- **Your instructions**
Copy nothing before the line that contains "column Fee | formula: none"; from there, transcribe each line exactly through the end of the material, omitting pictures.

Segment Open

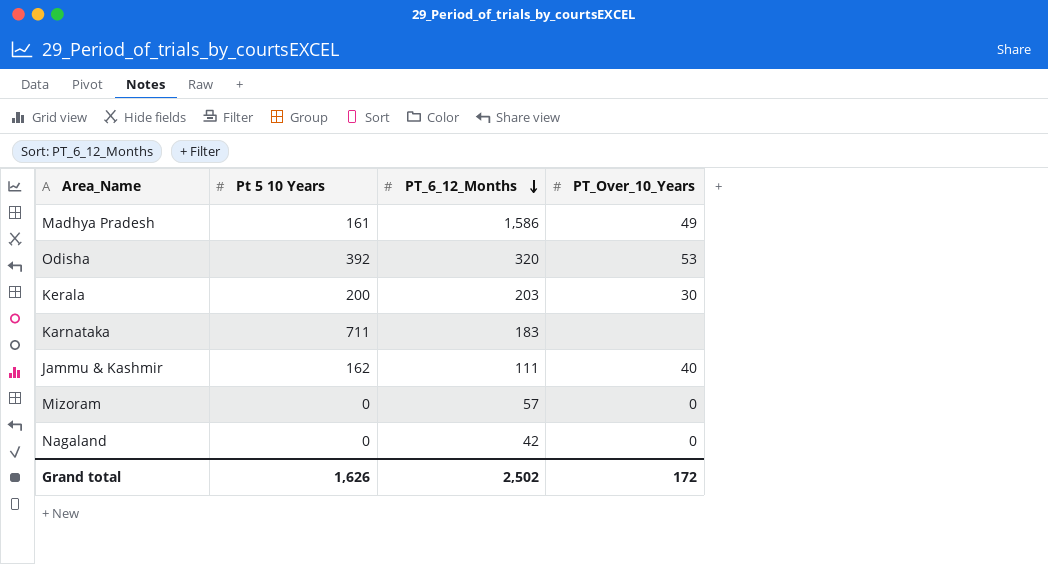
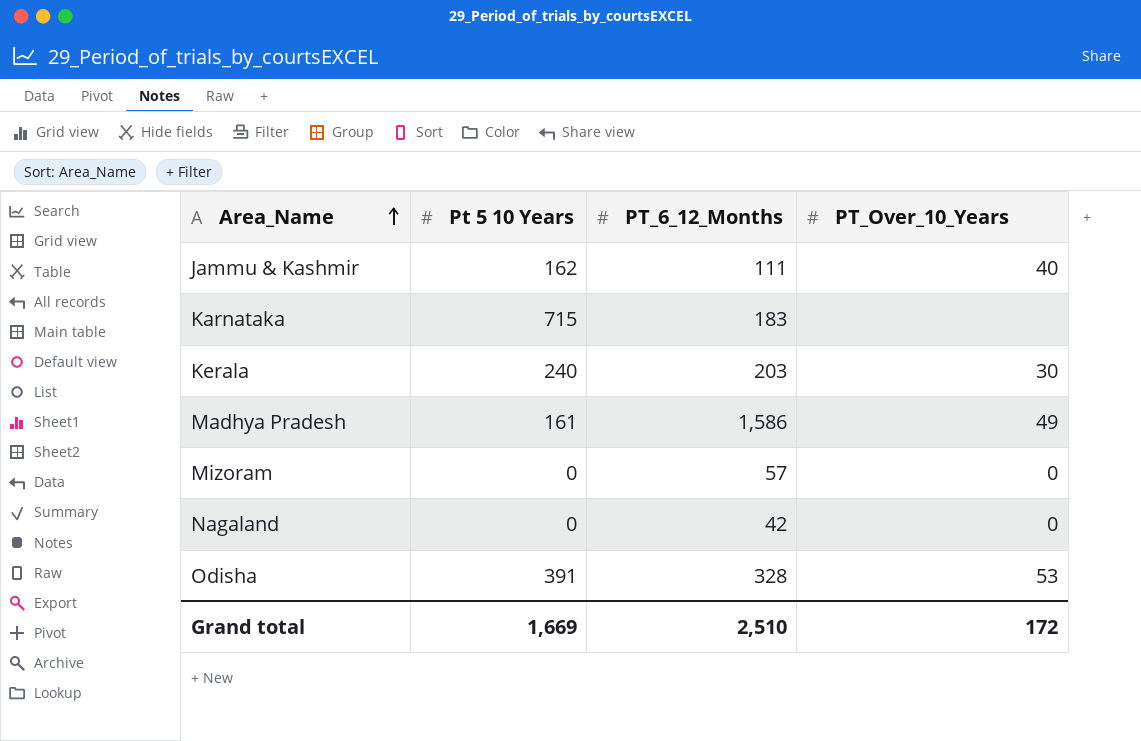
row order: PT_6_12_Months descending -> Area_Name ascending
Karnataka | Pt 5 10 Years: 711 -> 715
Kerala | Pt 5 10 Years: 200 -> 240
Odisha | Pt 5 10 Years: 392 -> 391
Odisha | PT_6_12_Months: 320 -> 328
Grand total | Pt 5 10 Years: 1,626 -> 1,669
Grand total | PT_6_12_Months: 2,502 -> 2,510

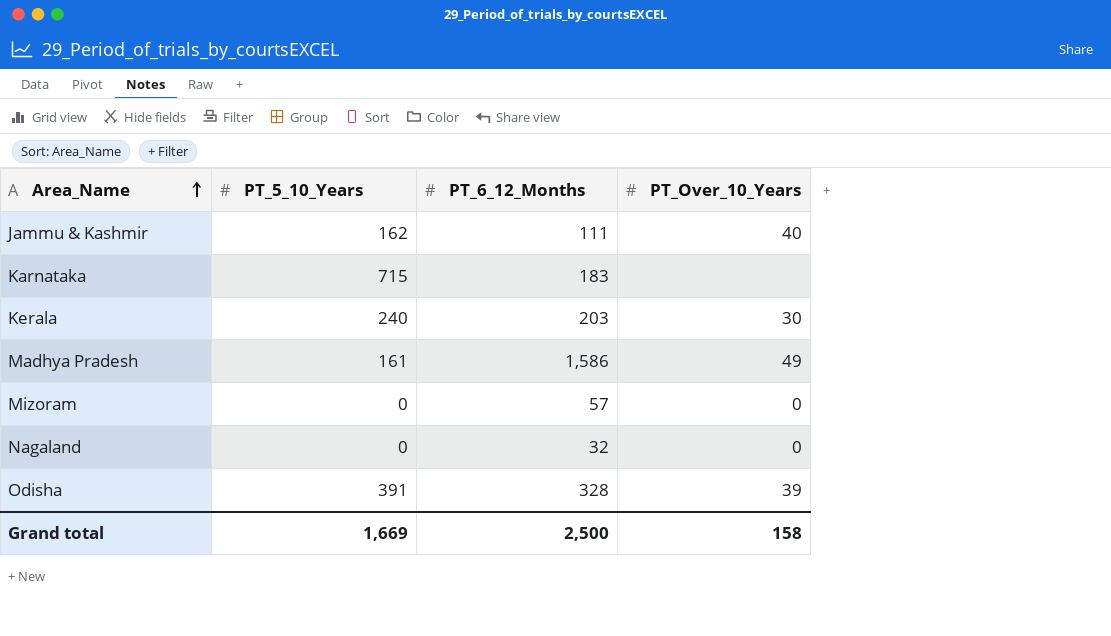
column name: Pt 5 10 Years -> PT_5_10_Years
Nagaland | PT_6_12_Months: 42 -> 32
Odisha | PT_Over_10_Years: 53 -> 39
Grand total | PT_6_12_Months: 2,510 -> 2,500
Grand total | PT_Over_10_Years: 172 -> 158

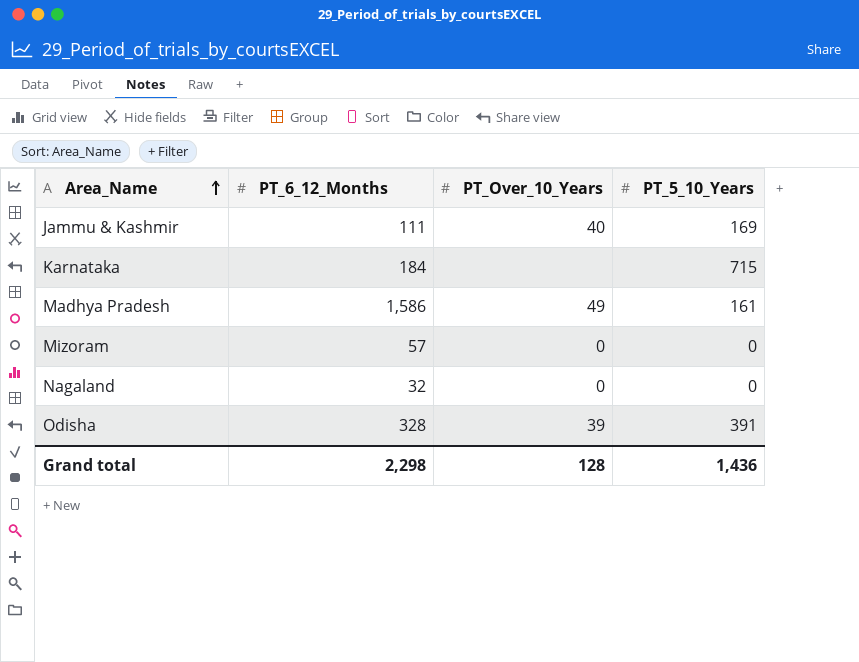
column PT_5_10_Years | position: 2 -> 4
row Kerala: 240 | 203 | 30 -> none
Jammu & Kashmir | PT_5_10_Years: 162 -> 169
Karnataka | PT_6_12_Months: 183 -> 184
Grand total | PT_6_12_Months: 2,500 -> 2,298
Grand total | PT_Over_10_Years: 158 -> 128
Grand total | PT_5_10_Years: 1,669 -> 1,436

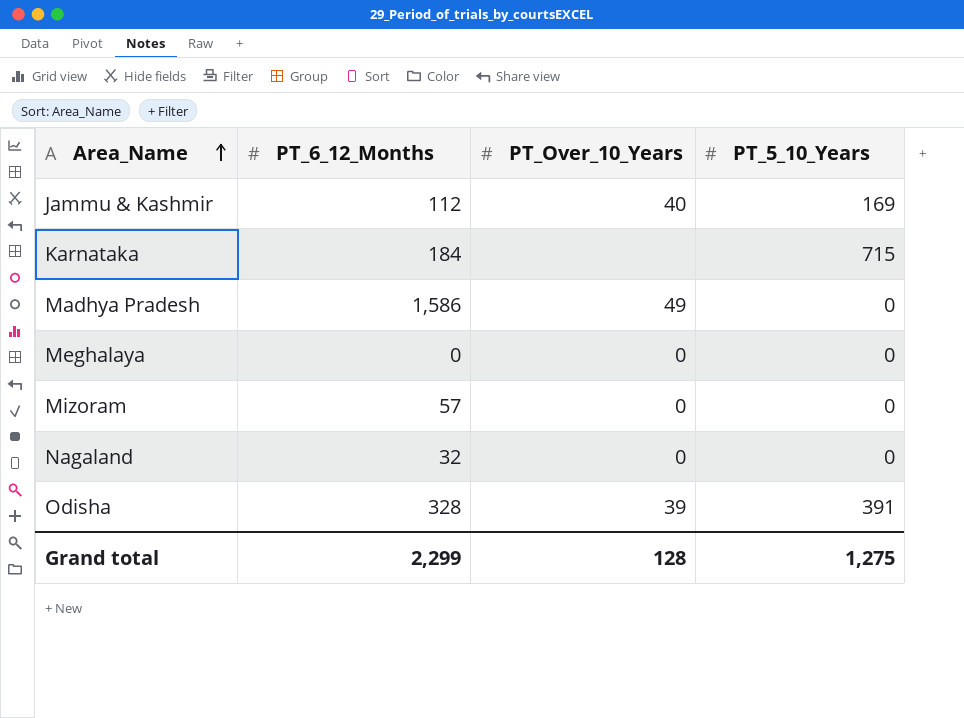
Jammu & Kashmir | PT_6_12_Months: 111 -> 112
Madhya Pradesh | PT_5_10_Years: 161 -> 0
row Meghalaya: none -> 0 | 0 | 0
Grand total | PT_6_12_Months: 2,298 -> 2,299
Grand total | PT_5_10_Years: 1,436 -> 1,275

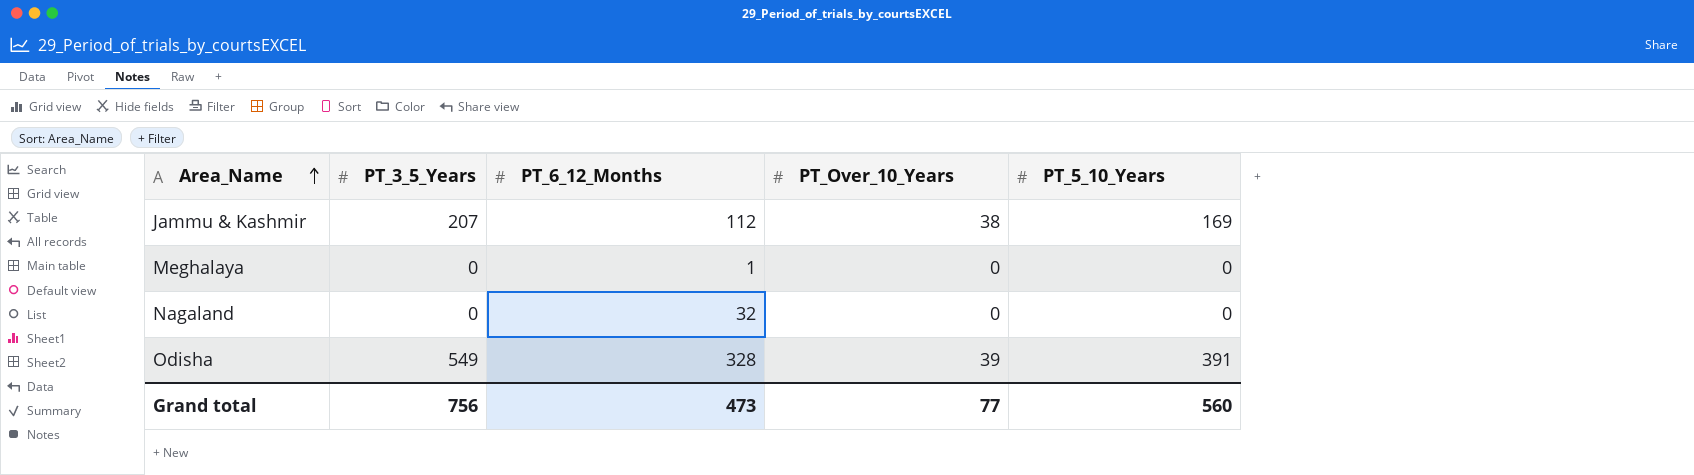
column PT_3_5_Years | position: none -> 2
row Karnataka: 184 | none | 715 -> none
row Madhya Pradesh: 1,586 | 49 | 0 -> none
row Mizoram: 57 | 0 | 0 -> none
Jammu & Kashmir | PT_Over_10_Years: 40 -> 38
Meghalaya | PT_6_12_Months: 0 -> 1
Grand total | PT_6_12_Months: 2,299 -> 473
Grand total | PT_Over_10_Years: 128 -> 77
Grand total | PT_5_10_Years: 1,275 -> 560

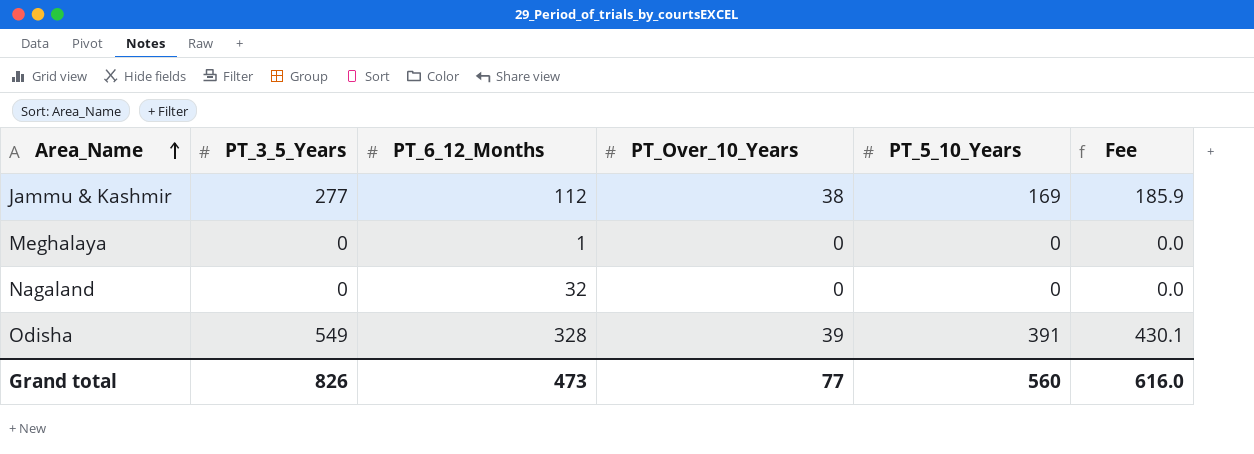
column Fee | formula: none -> [PT_5_10_Years] * 1.1
Jammu & Kashmir | PT_3_5_Years: 207 -> 277
Grand total | PT_3_5_Years: 756 -> 826

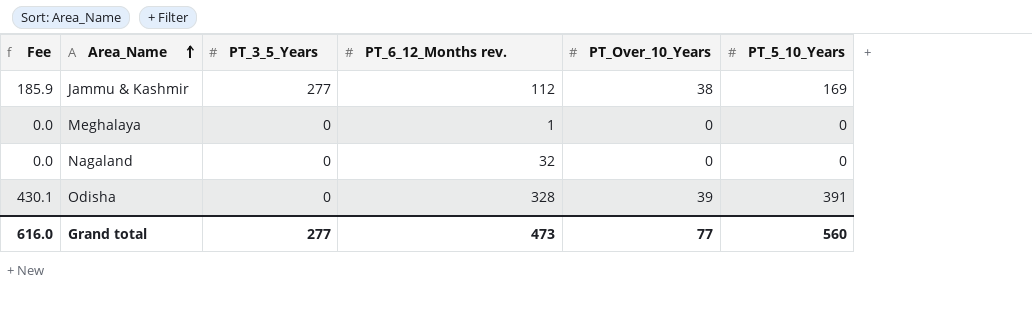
column Fee | position: 6 -> 1
column name: PT_6_12_Months -> PT_6_12_Months rev.
Odisha | PT_3_5_Years: 549 -> 0
Grand total | PT_3_5_Years: 826 -> 277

Segment Closed

- **Task answer**
column Fee | formula: none -> [PT_5_10_Years] * 1.1
Jammu & Kashmir | PT_3_5_Years: 207 -> 277
Grand total | PT_3_5_Years: 756 -> 826

column Fee | position: 6 -> 1
column name: PT_6_12_Months -> PT_6_12_Months rev.
Odisha | PT_3_5_Years: 549 -> 0
Grand total | PT_3_5_Years: 826 -> 277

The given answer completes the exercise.